- Theatrical release poster
- Directed by: Mikhail Red
- Screenplay by: Nikolas Red
- Story by: Mikhail Red
- Produced by: Vincent Del Rosario III; Valerie S. Del Rosario; Veronique Del Rosario-Corpus; Micah Tadena;
- Starring: Heaven Peralejo; Eula Valdez; Ryza Cenon;
- Cinematography: Raymond Red
- Edited by: Nikolas Red
- Music by: Myka Magsaysay; Paul Sigua;
- Production companies: Viva Films Studio Viva
- Distributed by: Viva Films
- Release date: March 12, 2025;
- Running time: 109 minutes
- Country: Philippines
- Language: Filipino

= Lilim (film) =

Lilim is a 2025 Philippine supernatural horror film by the screenplay of Nikolas Red, story and directed by Mikhail Red. It stars Heaven Peralejo, Eula Valdez and Ryza Cenon. This is the first collaboration of Mikhail Red to his father Raymond Red who played as a cinematographer of the film.

==Plot==
Set in the Philippines during the Martial Law era in 1983, Lilim follows siblings Issa and Tomas who flee their home after Issa kills their abusive father in self-defense. On the run from authorities, they are brought to Helping Hands, a remote orphanage in the mountains run by nuns led by Sister Marga.

At first, the orphanage seems like a sanctuary, but the siblings soon realize something is wrong. The place is unnervingly quiet, the other children are withdrawn, and strange symbols cover the walls. The nuns perform rituals at night, and children begin disappearing without explanation.

Issa starts experiencing nightmares of shadowy figures, guttural whispers, and blood rituals performed in candlelit catacombs beneath the orphanage. She discovers that the nuns are part of a cult worshiping a nocturnal deity they call the “Lilim,” a spirit that feeds on suffering and purity. The children are being prepared as sacrifices.

As Issa investigates, she finds evidence of previous “cleansings” dating back decades. She learns that the cult believes offering innocent blood grants protection from outside dangers and promises eternal life to the faithful. The nuns believe Tomas, being the youngest and most “pure,” will please the Lilim most.

Issa tries to escape with Tomas, but the nuns drug her and take him to the ritual chamber. In a desperate final act, Issa fights her way through the darkened orphanage, lit only by flickering candles and the eyes of watching spirits. She interrupts the ceremony just as the cult summons the Lilim, an enormous creature of smoke and bone with many eyes and a voice like wind through graves.

She sets the orphanage on fire using a lantern and oil, freeing the remaining children. As the cult burns, the Lilim lets out a deafening shriek and vanishes into the smoke. Issa and Tomas escape into the forest, but in the final scene, a surviving nun watches them from afar, whispering a prayer to the Lilim hinting the horror may not be over.

The Netflix version features an alternative ending where Tomas asks Issa to go back to help the other boys.
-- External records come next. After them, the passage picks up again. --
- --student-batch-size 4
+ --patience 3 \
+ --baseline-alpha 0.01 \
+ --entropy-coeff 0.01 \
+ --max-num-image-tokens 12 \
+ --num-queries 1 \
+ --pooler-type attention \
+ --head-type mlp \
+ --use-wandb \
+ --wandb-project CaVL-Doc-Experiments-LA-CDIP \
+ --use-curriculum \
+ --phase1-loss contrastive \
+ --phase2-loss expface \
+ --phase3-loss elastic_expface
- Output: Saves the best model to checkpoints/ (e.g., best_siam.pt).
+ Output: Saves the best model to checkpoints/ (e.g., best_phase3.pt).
During the escape, Tomas hears a scream and looks back to see Issa seemingly possessed by the Lilim and attacking one of the boys. Tomas leaves Issa and eventually escapes the orphanage. In the final scene, the surviving nuns offer a baby to Issa as a sacrifice; Issa is shown wide-eyed and with a bloody mouth, indicating that she has been fully possessed by the Lilim.

==Cast==
- Heaven Peralejo as Issa
- Eula Valdez as Marga
- Ryza Cenon as Helena
- Mon Confiado as Fred
- Gold Aceron as Gabriel
- Skywalker David as Tomas
- Rafa Siguion-Reyna as Darwin
- Nicole Omillo as Trining
- Phoebe Walker as Josephine

==Production==
Lilim was shot in an boarding school and period-specific interiors was recreated inside a studio. The director said that his inspiration for the film is the game Diablo.

==Release==
The film was originally planned to release in 2024 Metro Manila Film Festival but was delayed and released on March 12, 2025, under Viva Films.

The film also premiered at 54th International Film Festival Rotterdam on January 30, 2025.

==Reception==
Carlos Pineda of Spin.ph gave the film a positive review and wrote; Now is his latest film better than the likes of Eerie and Deleter? It is hard to tell, however it can be argued that Red has been very consistent in producing really good plot twists, while also showcasing his willingness to experiment on different horror tropes.

Ard Vijn of ScreenAnarchy also gave the film a positive feedback and wrote; Lilim could just as well have premièred at the Imagine Film Festival or BUT Breda, and that is meant as a compliment. For it is a mean, lean crowdpleaser of a genre film. And I had a lot of fun with it.

Kieff Iporac of SINEGANG.ph gave more measured praise by commending the film's technical execution and pacing while criticizing its reliance on genre tropes.

Archi Sengupta of LeisureByte praised the film's atmosphere, cinematography, and the memorable twist ending of the Netflix version but disliked the slow plot progression during the first half and the liberal use of jump scares.